All this in communities where only 47c is spent to the $1 spent on non-Aboriginal student; in communities where there are not enough teachers and classrooms. A punitive measure placed on families to ensure their children come to school is hypocritical from any government that neglects the same children by failing to provide adequate funding for a teacher and a classroom. Even if it did work to physically bring more children into a classroom, what is the quality of the education they will receive when there has been underinvestment in teachers and educational infrastructure.
‘Four hours of English‘ strategy doomed to fail, say academics
Buckskin is dean of the David Unaipon College of Indigenous Education and Research at the university and says he was unable to find any evidence to support the NT’s approach to bilingual education.
”I don’t understand why the minister made that determination and why the current minister is continuing to push it. There was more evidence to support bilingual education than there was against it. There is a national trend around the world to retain indigenous languages. This is a real step backwards.” …

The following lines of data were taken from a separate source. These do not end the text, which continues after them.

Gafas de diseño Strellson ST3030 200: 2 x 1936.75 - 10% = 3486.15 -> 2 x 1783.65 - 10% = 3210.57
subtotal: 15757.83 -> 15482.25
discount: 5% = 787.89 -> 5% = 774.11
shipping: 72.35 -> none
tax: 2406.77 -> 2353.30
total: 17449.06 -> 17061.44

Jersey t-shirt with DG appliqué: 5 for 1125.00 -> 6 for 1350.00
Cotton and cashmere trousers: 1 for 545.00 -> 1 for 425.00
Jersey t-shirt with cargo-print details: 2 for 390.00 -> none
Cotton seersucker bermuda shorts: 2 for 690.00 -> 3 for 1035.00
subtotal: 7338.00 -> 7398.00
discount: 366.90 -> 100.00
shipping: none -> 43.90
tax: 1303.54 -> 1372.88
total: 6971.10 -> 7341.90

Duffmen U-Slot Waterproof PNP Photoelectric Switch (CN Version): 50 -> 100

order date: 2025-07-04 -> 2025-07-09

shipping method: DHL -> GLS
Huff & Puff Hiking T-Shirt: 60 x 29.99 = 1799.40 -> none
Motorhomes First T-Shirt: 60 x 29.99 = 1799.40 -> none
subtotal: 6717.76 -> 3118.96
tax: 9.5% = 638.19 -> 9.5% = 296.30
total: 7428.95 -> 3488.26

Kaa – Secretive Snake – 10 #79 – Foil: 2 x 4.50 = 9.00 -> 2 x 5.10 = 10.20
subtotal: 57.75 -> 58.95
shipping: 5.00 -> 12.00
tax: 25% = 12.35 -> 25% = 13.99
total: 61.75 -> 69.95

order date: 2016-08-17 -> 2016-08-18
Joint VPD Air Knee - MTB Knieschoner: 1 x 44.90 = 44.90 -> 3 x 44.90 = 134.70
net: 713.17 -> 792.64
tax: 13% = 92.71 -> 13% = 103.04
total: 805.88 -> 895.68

Bilingual education is based on helping children become proficient in their first tongue before learning English. ”There is no proof that English only will result in better literacy results,” Buckskin said. … Patrick McConvell, an expert on Aboriginal languages who has spent five years living in remote Aboriginal communities, co-wrote a discussion paper for the Australian Institute of Aboriginal and Torres Strait Islander Studies that reviews the NT’s approach to dismantling bilingual education. He said children in communities like Yirrkala needed to be taught literacy in a language they could understand before it was taught to them in English. ”I don’t think saying ‘teach them English from day one’ will make things better. My prediction is that it will make them worse,” he said
7. Abolish Compulsary Income Management:
Income Management, overcoming indigenous disadvantage by Eva Cox
Assuming that the recipients of welfare payments need and benefit from income management is not clearly shown, either in this study or any other done by FaHCSIA so far.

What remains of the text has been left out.